The present discussion focuses on three major problems—eutrophication, acid rain, and the buildup of the so-called greenhouse gases. Each exemplifies human interference in the hydrologic cycle and its far-reaching effects.
Eutrophication
Historically, aquatic systems have been classified as oligotrophic or eutrophic. Oligotrophic waters are poorly fed by the nutrients nitrogen and phosphorus and have low concentrations of these constituents. There is thus low production of organic matter by photosynthesis (equation [6]) in such waters. By contrast, eutrophic waters are well supplied with nutrients and generally have high concentrations of nitrogen and phosphorus and, correspondingly, large concentrations of plankton owing to high biological productivity. The waters of such aquatic systems are usually murky, and lakes and coastal marine systems may be oxygen-depleted at depth. The process of eutrophication is defined as high biological productivity resulting from increased input of nutrients or organic matter into aquatic systems. For lakes, this increased biological productivity usually leads to decreased lake volume because of the accumulation of organic detritus. Natural eutrophication occurs as aquatic systems fill in with organic matter; it is distinct from cultural eutrophication, which is caused by human intervention. The latter is characteristic of aquatic systems that have been artificially enriched by excess nutrients and organic matter from sewage, agriculture, and industry. Naturally eutrophic lakes may produce 75–250 grams of carbon per square metre per year, whereas those lakes experiencing eutrophication because of human activities can support 75–750 grams per square metre per year. Commonly, culturally eutrophic aquatic systems may exhibit extremely low oxygen concentrations in bottom waters. This is particularly true of stratified systems, as, for instance, lakes during summer where concentrations of molecular oxygen may reach levels of less than about one milligram per litre—a threshold for various biological and chemical processes.

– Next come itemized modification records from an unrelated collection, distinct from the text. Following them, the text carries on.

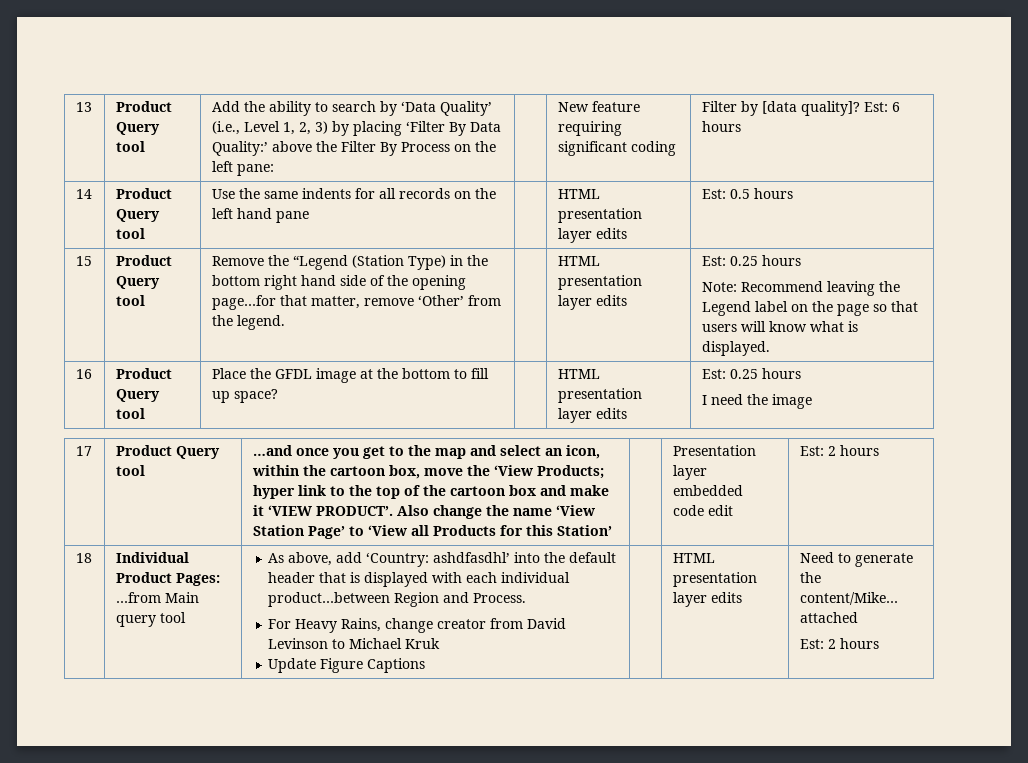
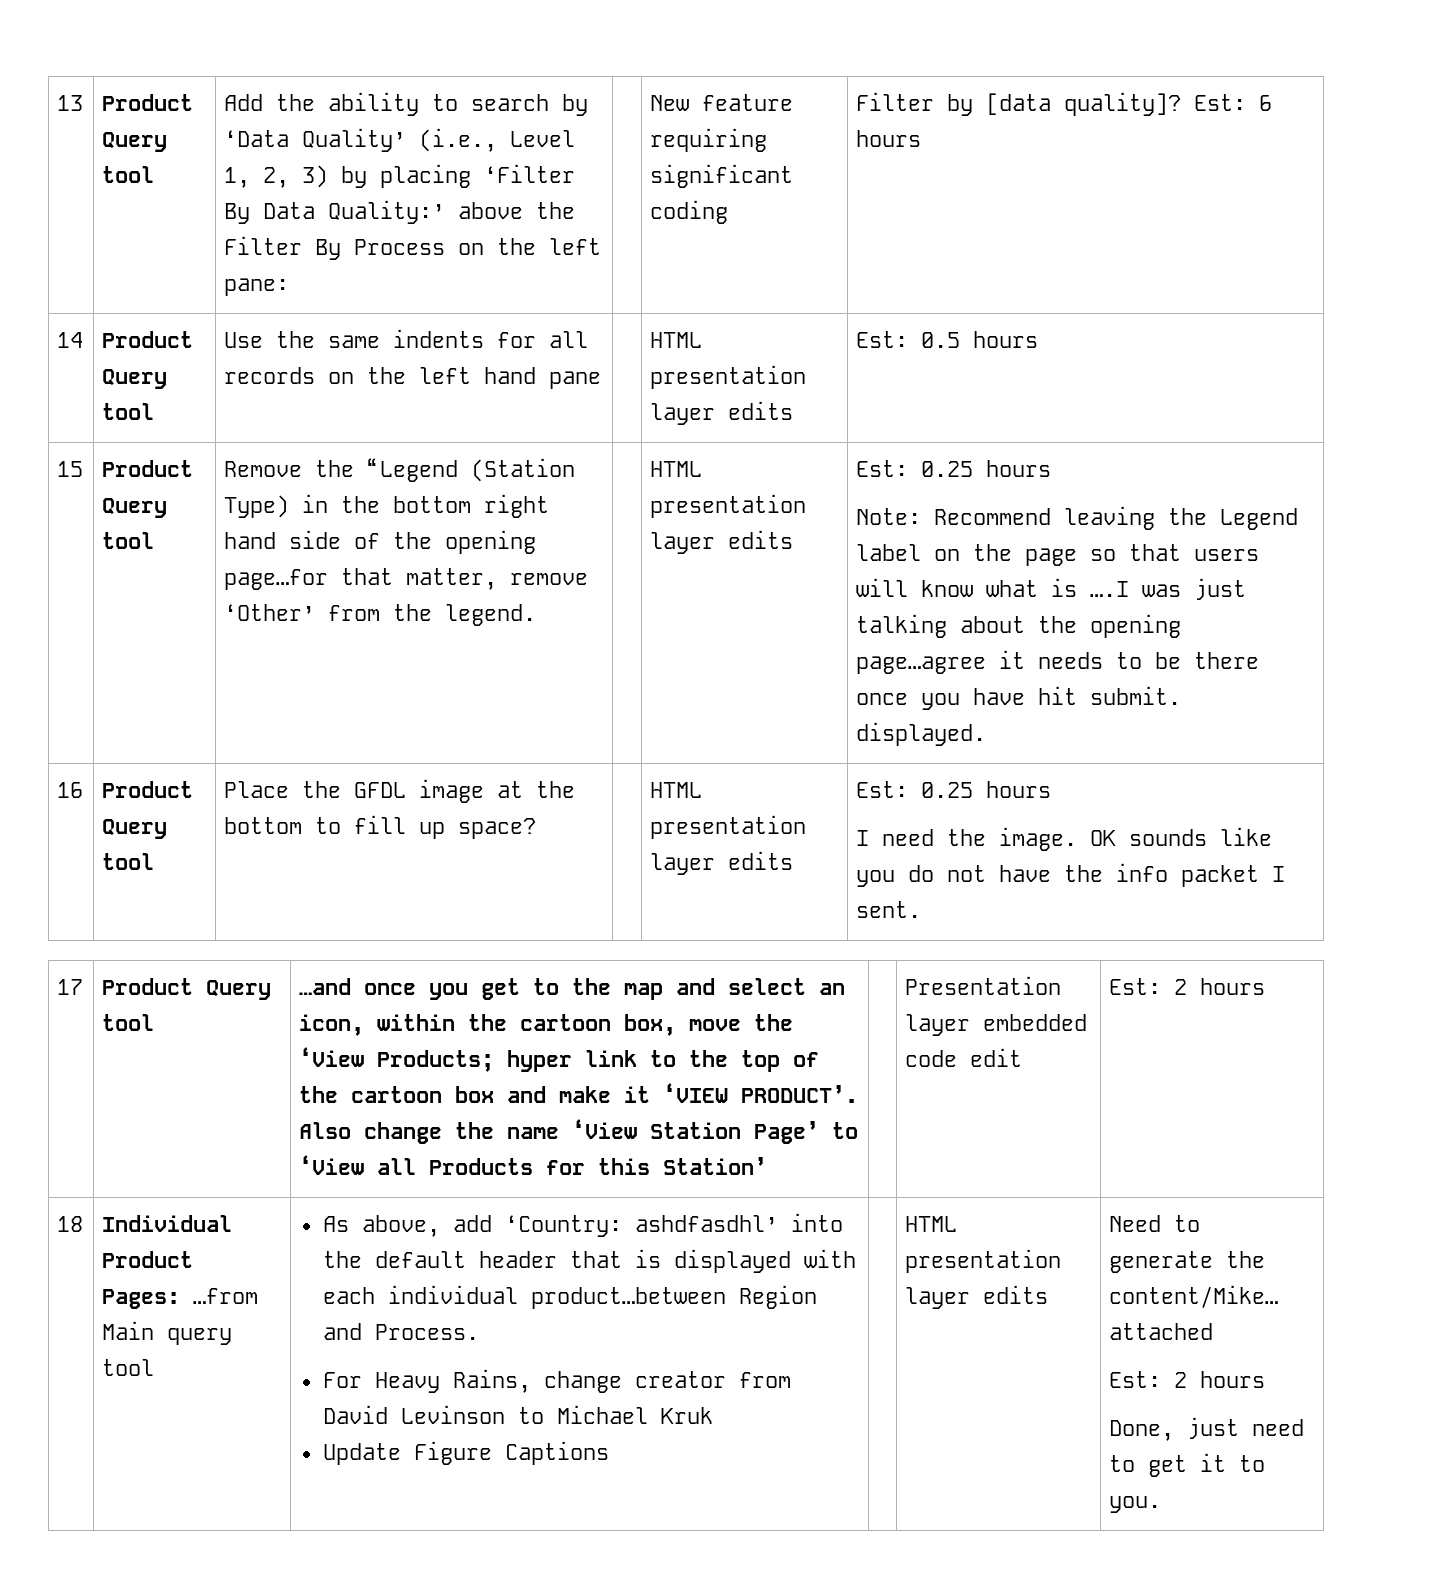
- Note: Recommend leaving the Legend label on the page so that users will know what is displayed.
+ Note: Recommend leaving the Legend label on the page so that users will know what is ….I was just talking about the opening page…agree it needs to be there once you have hit submit. displayed.
  16 | Product Query tool | Place the GFDL image at the bottom to fill up space? | | HTML presentation layer edits | Est: 0.25 hours
- I need the image
+ I need the image. OK sounds like you do not have the info packet I sent.
+ Done, just need to get it to you.

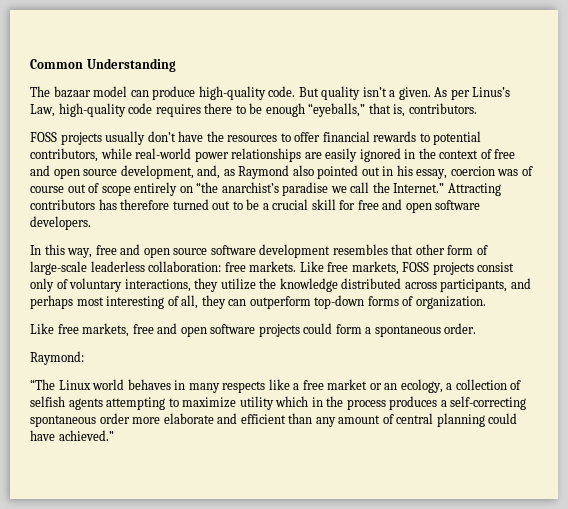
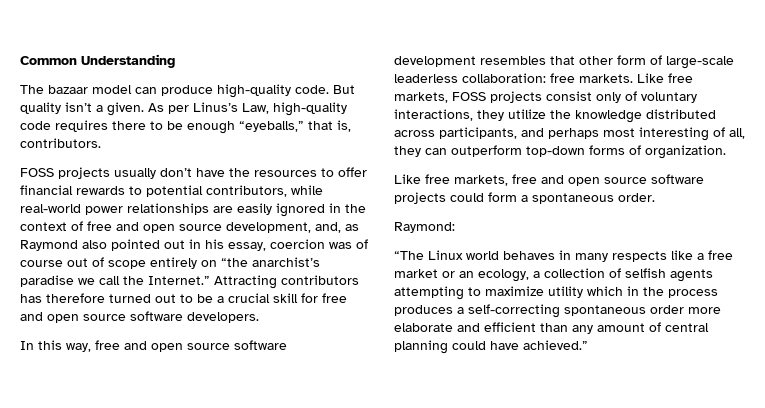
- Attracting contributors has therefore turned out to be a crucial skill for free and open software developers.
+ Attracting contributors has therefore turned out to be a crucial skill for free and open source software developers.
- Like free markets, free and open software projects could form a spontaneous order.
+ Like free markets, free and open source software projects could form a spontaneous order.

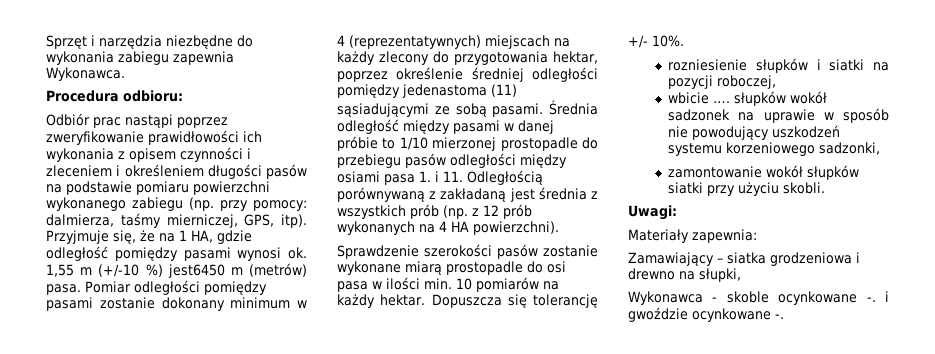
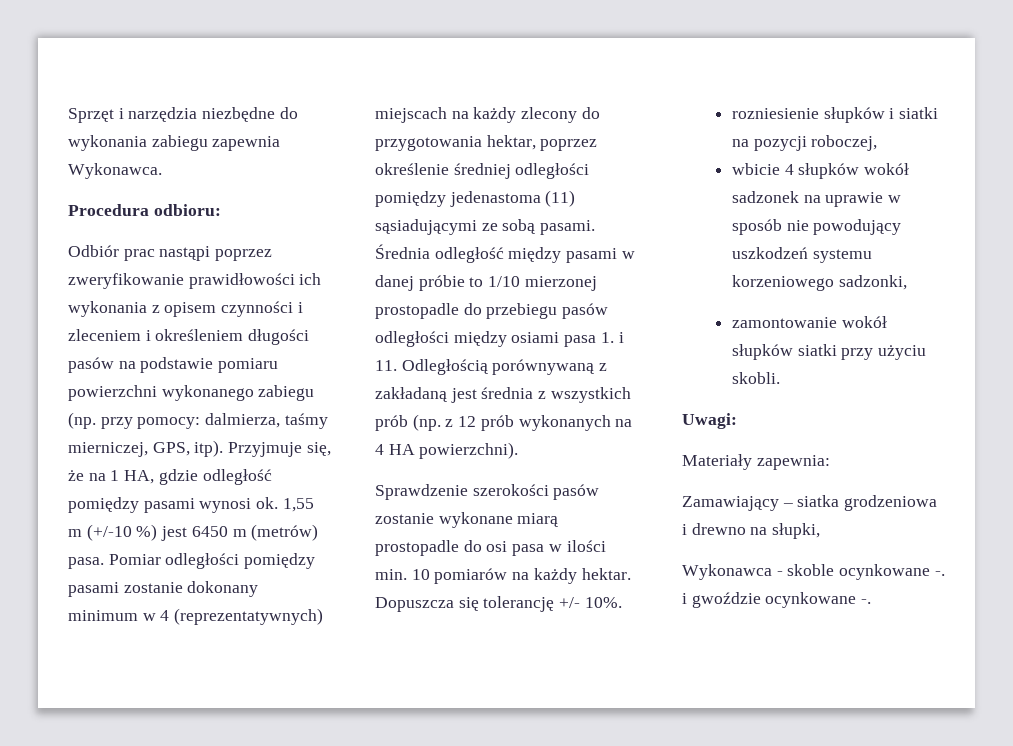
- 1,55 m (+/-10 %) jest6450 m (metrów) pasa.
+ 1,55 m (+/-10 %) jest 6450 m (metrów) pasa.
- wbicie …. słupków wokół sadzonek na uprawie w sposób nie powodujący uszkodzeń systemu korzeniowego sadzonki,
+ wbicie 4 słupków wokół sadzonek na uprawie w sposób nie powodujący uszkodzeń systemu korzeniowego sadzonki,

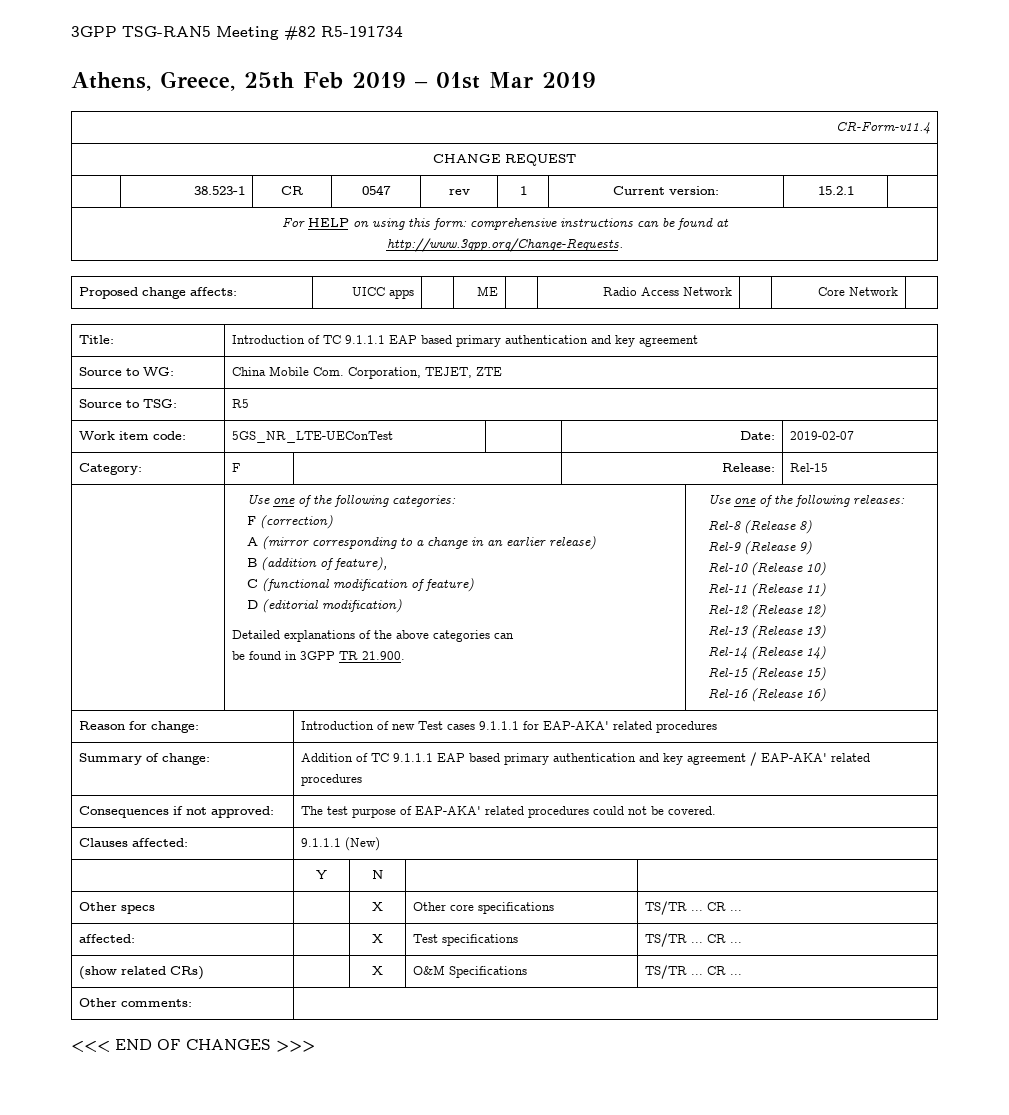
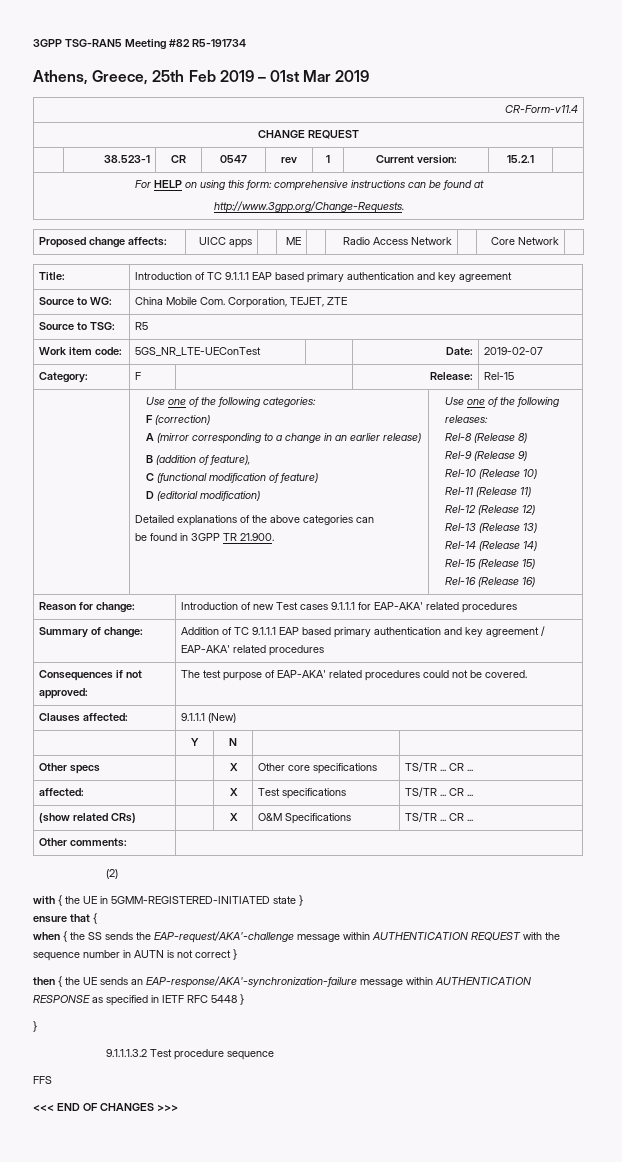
+ (2)
+ with { the UE in 5GMM-REGISTERED-INITIATED state }
+ ensure that {
+ when { the SS sends the EAP-request/AKA'-challenge message within AUTHENTICATION REQUEST with the sequence number in AUTN is not correct }
+ then { the UE sends an EAP-response/AKA'-synchronization-failure message within AUTHENTICATION RESPONSE as specified in IETF RFC 5448 }
+ }
+ 9.1.1.1.3.2 Test procedure sequence
+ FFS

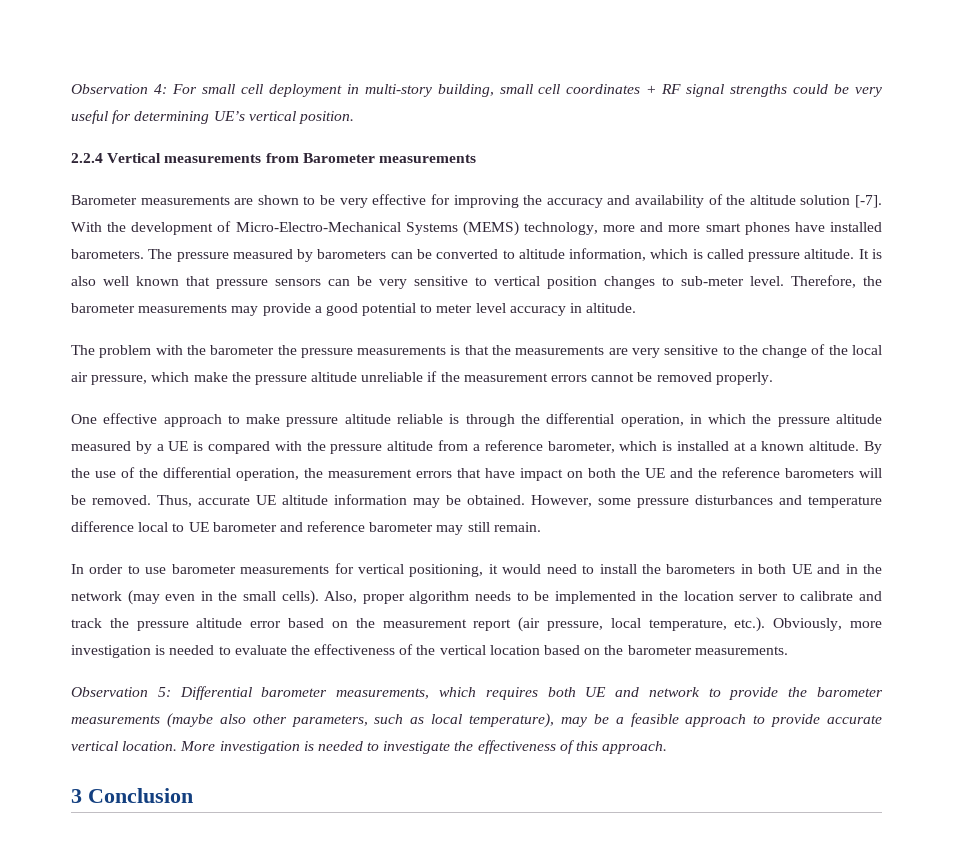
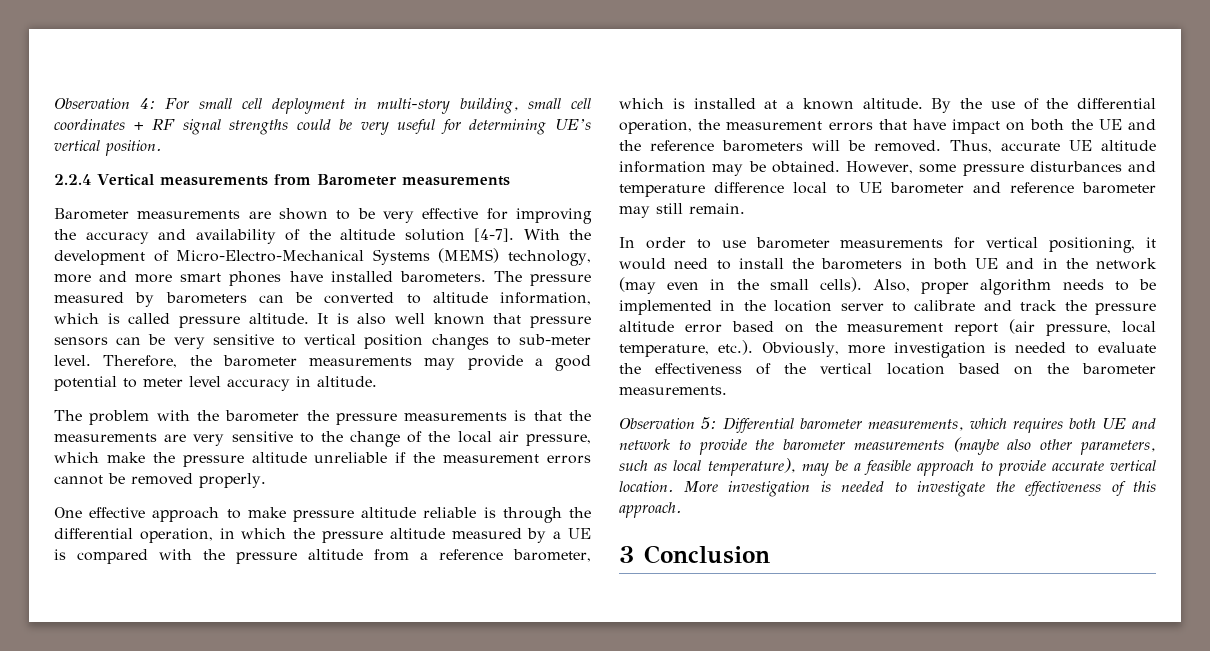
- Barometer measurements are shown to be very effective for improving the accuracy and availability of the altitude solution [-7].
+ Barometer measurements are shown to be very effective for improving the accuracy and availability of the altitude solution [4-7].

Aquatic systems may change from oligotrophic to eutrophic, or the rate of eutrophication of a natural eutrophic system may be accelerated by the addition of nutrients and organic matter due to human activities. The process of cultural eutrophication, however, can be reversed if the excess nutrient and organic matter supply is shut off.
Not only do freshwater aquatic systems undergo cultural eutrophication, but coastal marine systems also may be affected by this process. On a global scale, the input by rivers of organic matter to the oceans today is twice the input in prehuman times, and the flux of nitrogen, together with that of phosphorus, has more than doubled. This excess loading of carbon, nitrogen, and phosphorus is leading to cultural eutrophication of marine systems. In several polluted eastern U.S. estuaries (e.g., Chesapeake and Delaware bays) and in some estuaries of western Europe (e.g., the Scheldt of Belgium and the Netherlands), all of the dissolved silica brought into the estuarine waters by rivers is removed by phytoplankton growth (primarily diatoms) resulting from excess fluxes of nutrients and organic matter. In the North Sea there is now a deficiency of silica and an excess of nitrogen and phosphorus, which in turn has led to a decrease in diatom productivity and an increase in cyanobacteria productivity—a biotic change brought about by cultural eutrophication.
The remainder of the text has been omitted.